:: Exercise goal ::
Your answer is the lines below, exactly, from the one that contains "row 10.项目管理费: 1" through the one that contains "平均值 | 投资估算: 572.95 -> 579.89", both included.

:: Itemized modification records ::
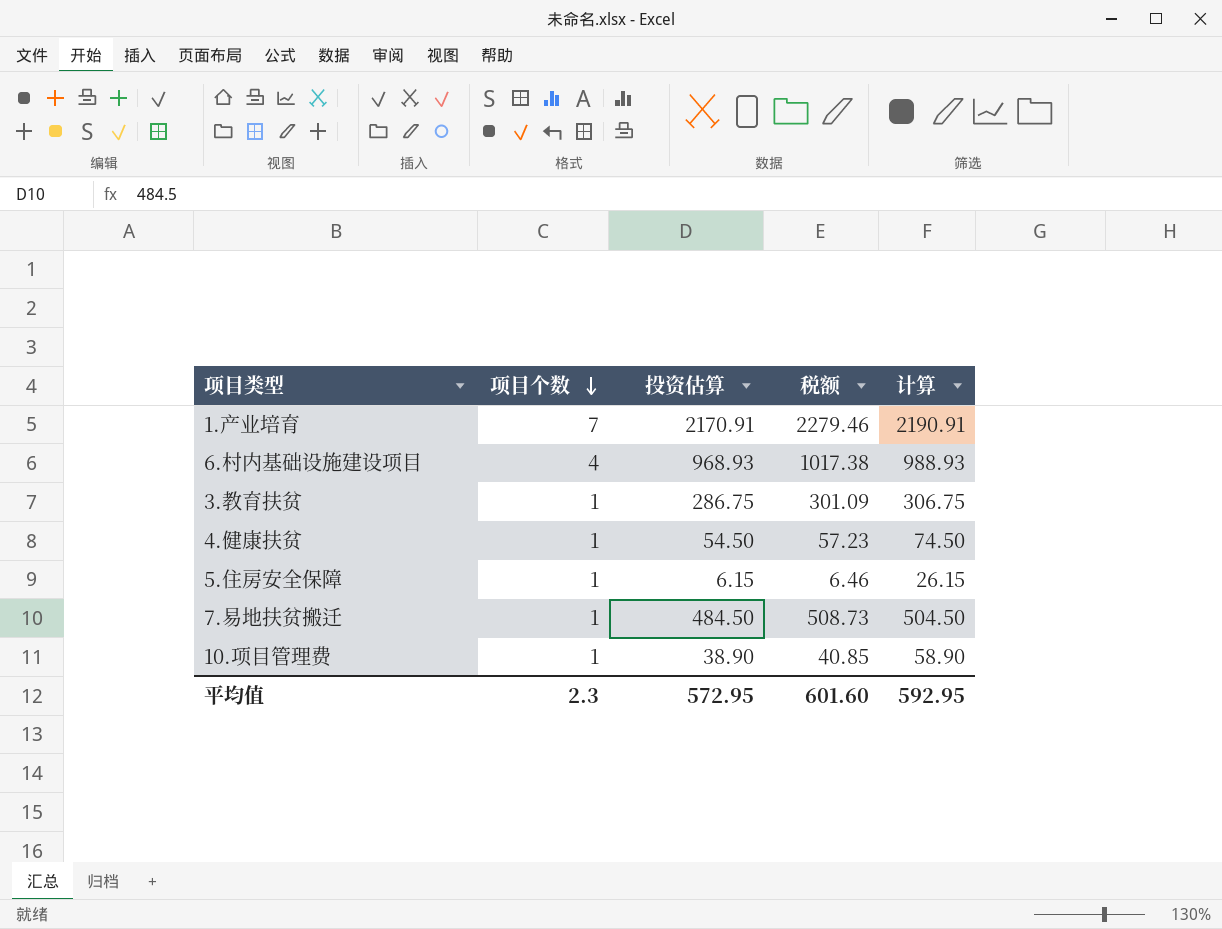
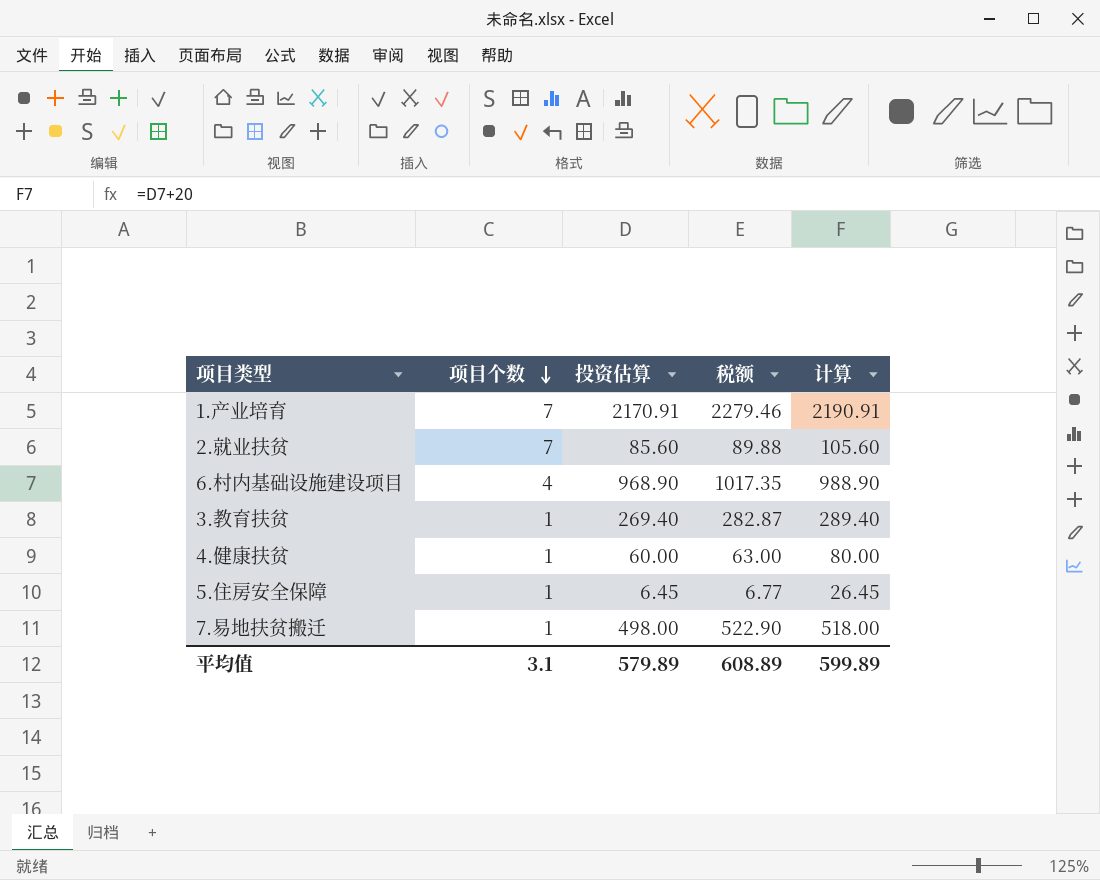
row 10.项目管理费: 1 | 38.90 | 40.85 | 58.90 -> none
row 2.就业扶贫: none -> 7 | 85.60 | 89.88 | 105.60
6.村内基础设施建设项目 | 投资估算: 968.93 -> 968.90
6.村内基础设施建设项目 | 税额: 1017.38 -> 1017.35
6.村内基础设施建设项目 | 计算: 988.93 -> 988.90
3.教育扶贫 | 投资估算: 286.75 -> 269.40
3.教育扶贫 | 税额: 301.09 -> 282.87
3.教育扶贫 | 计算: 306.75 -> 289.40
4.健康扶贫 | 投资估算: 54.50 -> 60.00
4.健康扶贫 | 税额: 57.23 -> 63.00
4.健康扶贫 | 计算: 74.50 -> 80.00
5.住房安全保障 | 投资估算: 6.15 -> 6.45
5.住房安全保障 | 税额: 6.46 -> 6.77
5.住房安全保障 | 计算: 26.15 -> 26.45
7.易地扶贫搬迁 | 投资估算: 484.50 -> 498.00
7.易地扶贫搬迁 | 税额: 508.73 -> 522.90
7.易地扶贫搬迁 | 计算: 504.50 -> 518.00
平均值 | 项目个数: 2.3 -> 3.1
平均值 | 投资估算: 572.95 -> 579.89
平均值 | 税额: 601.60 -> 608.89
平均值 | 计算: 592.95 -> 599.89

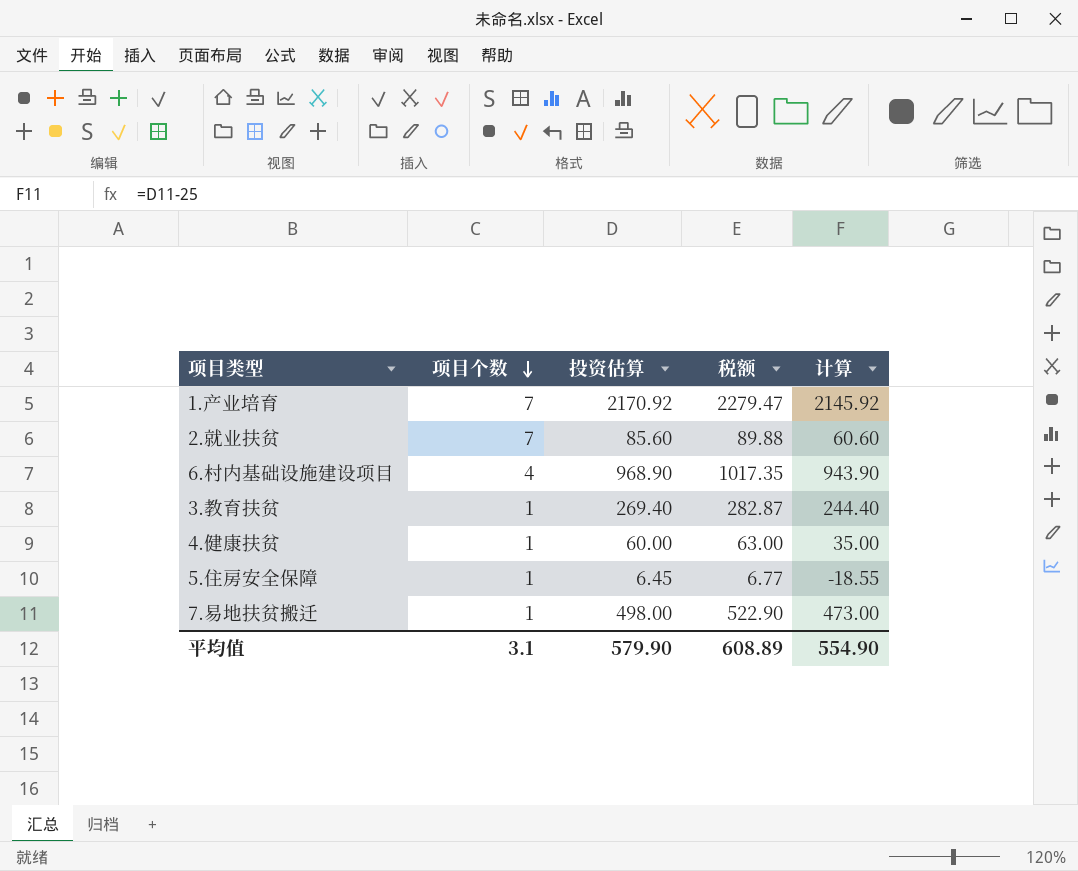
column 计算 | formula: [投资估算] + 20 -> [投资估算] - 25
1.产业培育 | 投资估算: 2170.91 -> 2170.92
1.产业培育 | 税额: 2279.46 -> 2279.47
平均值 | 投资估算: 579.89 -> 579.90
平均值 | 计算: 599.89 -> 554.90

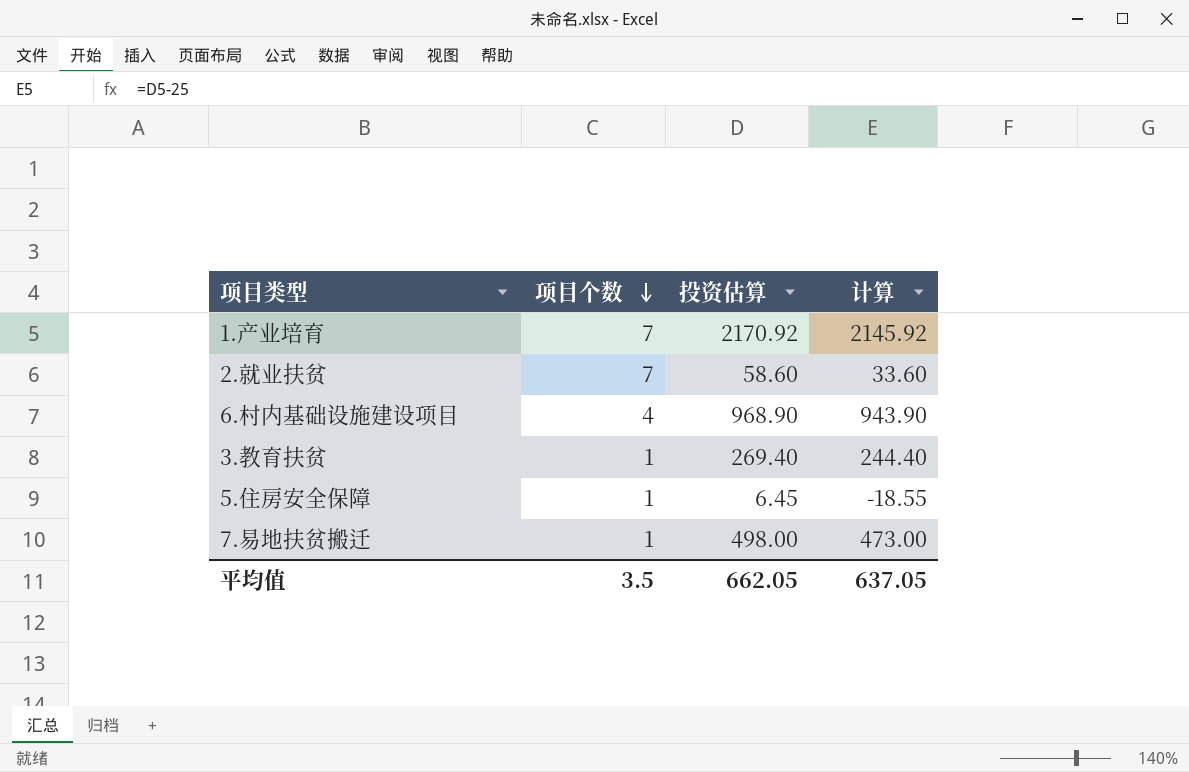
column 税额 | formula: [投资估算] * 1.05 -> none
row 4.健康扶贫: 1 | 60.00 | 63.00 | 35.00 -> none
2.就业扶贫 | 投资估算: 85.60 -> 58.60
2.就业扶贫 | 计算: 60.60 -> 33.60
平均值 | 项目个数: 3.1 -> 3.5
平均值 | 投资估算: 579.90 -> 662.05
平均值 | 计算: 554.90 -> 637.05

==

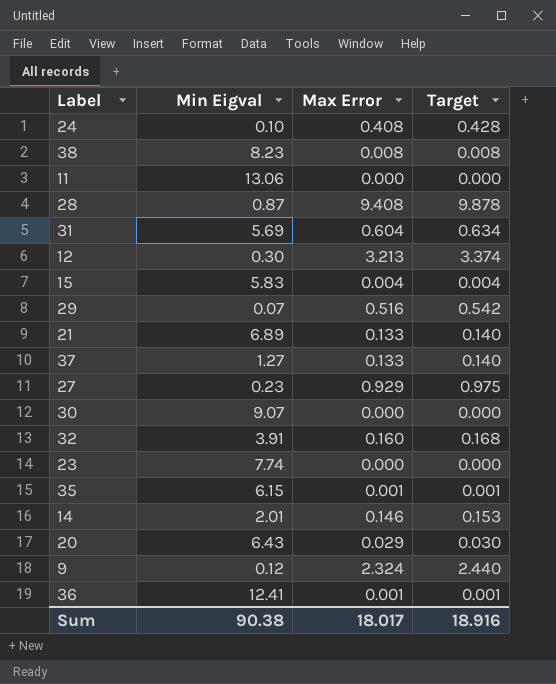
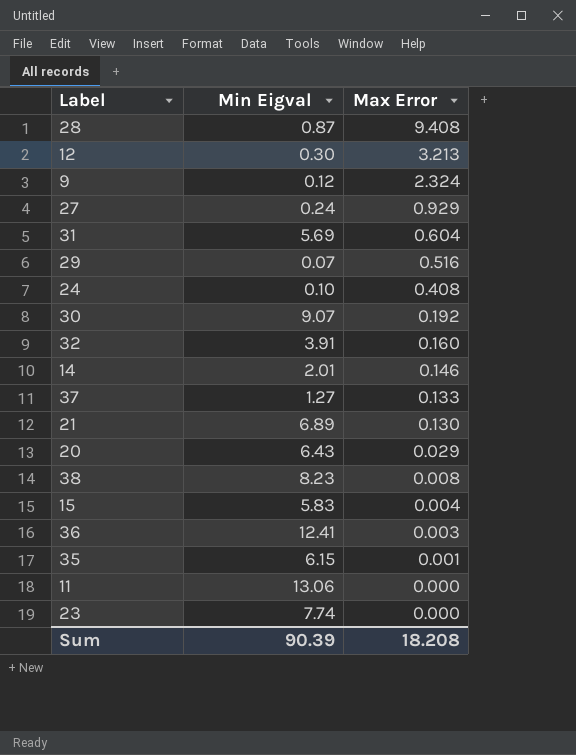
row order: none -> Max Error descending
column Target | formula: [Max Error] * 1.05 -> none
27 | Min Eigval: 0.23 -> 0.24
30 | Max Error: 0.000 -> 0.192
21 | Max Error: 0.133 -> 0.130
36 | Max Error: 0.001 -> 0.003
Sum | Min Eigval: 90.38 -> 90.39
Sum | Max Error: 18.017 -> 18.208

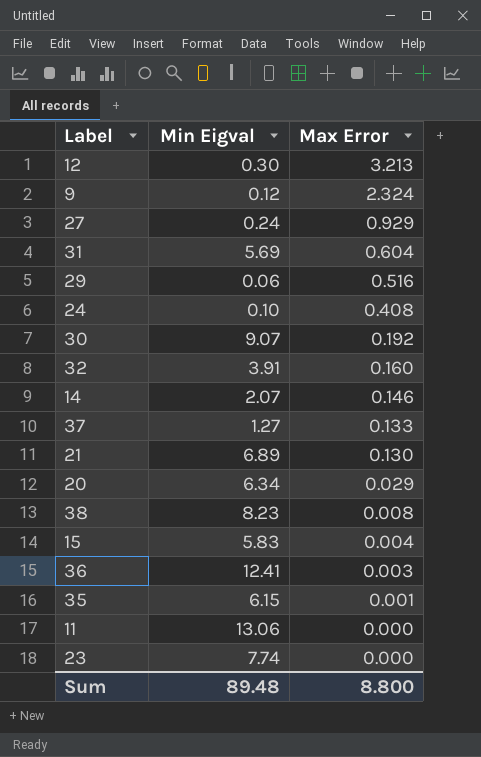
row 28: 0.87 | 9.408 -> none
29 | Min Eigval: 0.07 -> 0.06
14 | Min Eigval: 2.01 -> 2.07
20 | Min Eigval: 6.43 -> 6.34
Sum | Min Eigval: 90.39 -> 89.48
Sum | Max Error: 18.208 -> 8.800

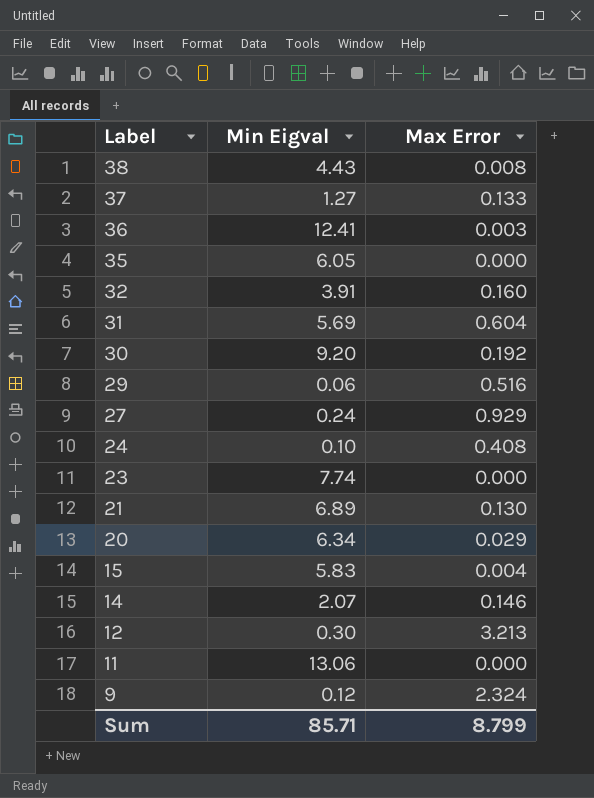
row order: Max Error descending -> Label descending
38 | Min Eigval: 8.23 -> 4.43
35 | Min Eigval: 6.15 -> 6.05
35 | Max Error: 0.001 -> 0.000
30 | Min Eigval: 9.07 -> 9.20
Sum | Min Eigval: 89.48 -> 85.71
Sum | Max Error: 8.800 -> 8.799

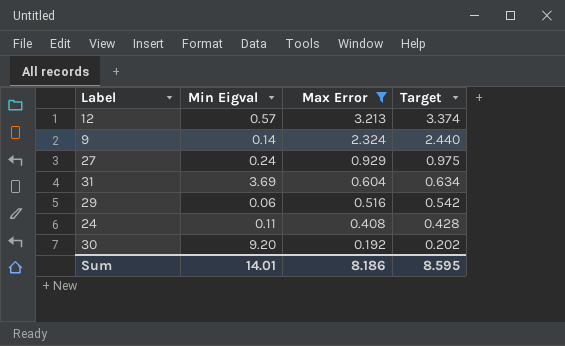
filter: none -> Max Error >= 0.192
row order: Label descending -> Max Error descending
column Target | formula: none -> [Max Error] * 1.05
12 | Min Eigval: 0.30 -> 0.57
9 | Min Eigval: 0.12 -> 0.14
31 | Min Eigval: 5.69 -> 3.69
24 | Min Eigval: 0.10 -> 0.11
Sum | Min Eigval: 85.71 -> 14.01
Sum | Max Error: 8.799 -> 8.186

:: Output for this task ::
row 10.项目管理费: 1 | 38.90 | 40.85 | 58.90 -> none
row 2.就业扶贫: none -> 7 | 85.60 | 89.88 | 105.60
6.村内基础设施建设项目 | 投资估算: 968.93 -> 968.90
6.村内基础设施建设项目 | 税额: 1017.38 -> 1017.35
6.村内基础设施建设项目 | 计算: 988.93 -> 988.90
3.教育扶贫 | 投资估算: 286.75 -> 269.40
3.教育扶贫 | 税额: 301.09 -> 282.87
3.教育扶贫 | 计算: 306.75 -> 289.40
4.健康扶贫 | 投资估算: 54.50 -> 60.00
4.健康扶贫 | 税额: 57.23 -> 63.00
4.健康扶贫 | 计算: 74.50 -> 80.00
5.住房安全保障 | 投资估算: 6.15 -> 6.45
5.住房安全保障 | 税额: 6.46 -> 6.77
5.住房安全保障 | 计算: 26.15 -> 26.45
7.易地扶贫搬迁 | 投资估算: 484.50 -> 498.00
7.易地扶贫搬迁 | 税额: 508.73 -> 522.90
7.易地扶贫搬迁 | 计算: 504.50 -> 518.00
平均值 | 项目个数: 2.3 -> 3.1
平均值 | 投资估算: 572.95 -> 579.89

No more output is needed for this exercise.